We know who we are and from this day forth there will be no words such as Aboriginal or Indigenous, for I am a Euahlayi Dthane, a Black man of the Euahlayi Nation through my mother. Through my father I am a Gumilaroi Murri. This is what we now need to tell the state leaders of this country and we need to demand that when they talk of our issue and our nations they need to identify who and what nation they talk of. This must be a demand that we stand by.

As the leader of my nation, the Euahlayi of north-western New South Wales and southern central Queensland, and as the convener of this New Way Summit, I call upon the Prime Minister, Kevin Rudd, once again to take notice to this summit, for it will lay the foundation for the confrontation that Australians constantly say they never.

The spirits of our ancestors, who fought the white man, are always with us as we have gone from one fight to the other.
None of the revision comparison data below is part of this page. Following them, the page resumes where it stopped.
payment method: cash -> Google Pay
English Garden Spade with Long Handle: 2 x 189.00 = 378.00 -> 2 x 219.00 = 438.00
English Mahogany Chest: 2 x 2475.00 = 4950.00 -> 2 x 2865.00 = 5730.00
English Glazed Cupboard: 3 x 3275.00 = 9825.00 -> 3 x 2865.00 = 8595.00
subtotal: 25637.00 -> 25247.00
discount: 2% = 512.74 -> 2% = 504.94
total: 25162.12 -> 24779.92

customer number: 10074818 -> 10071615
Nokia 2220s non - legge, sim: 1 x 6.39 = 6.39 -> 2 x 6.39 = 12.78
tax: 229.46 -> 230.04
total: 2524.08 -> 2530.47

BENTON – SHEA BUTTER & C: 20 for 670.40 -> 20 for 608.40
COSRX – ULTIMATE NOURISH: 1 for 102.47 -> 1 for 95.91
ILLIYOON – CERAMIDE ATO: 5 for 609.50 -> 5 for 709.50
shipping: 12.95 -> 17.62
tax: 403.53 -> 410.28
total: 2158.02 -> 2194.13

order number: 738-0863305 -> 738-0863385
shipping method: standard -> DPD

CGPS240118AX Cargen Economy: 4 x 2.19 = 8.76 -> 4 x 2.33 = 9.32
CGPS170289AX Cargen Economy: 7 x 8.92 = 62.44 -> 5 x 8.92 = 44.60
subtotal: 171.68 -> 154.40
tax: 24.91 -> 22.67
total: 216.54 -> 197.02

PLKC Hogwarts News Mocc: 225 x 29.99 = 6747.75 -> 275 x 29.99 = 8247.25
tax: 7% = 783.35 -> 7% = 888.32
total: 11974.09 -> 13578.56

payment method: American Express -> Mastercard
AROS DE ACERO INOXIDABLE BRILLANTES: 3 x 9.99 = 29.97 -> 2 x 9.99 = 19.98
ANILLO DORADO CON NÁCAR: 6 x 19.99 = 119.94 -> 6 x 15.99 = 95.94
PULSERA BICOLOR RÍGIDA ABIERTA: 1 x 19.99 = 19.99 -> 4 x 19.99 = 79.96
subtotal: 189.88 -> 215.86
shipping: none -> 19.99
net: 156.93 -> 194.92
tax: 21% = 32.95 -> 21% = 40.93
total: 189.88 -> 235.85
They are always reminding us that blood was shed every year since the British invasion of our ancestral lands. No Australian history wants to talk of this but we will now remind them that we have survived and we will fight and Australia needs to be aware of the anger that is inside many of our pre-existing diverse nations.

Using the divide of full-blooded Aborigines against the Aboriginal castes has been the backdrop for division as was devised by the governments and their advisors, but do not count on this anymore, for we all share the same shocking history of white oppression and rule over our lives and the way we have done business since the coming of the white man. This will end at this New Way Summit.

We will not lie down and take it anymore.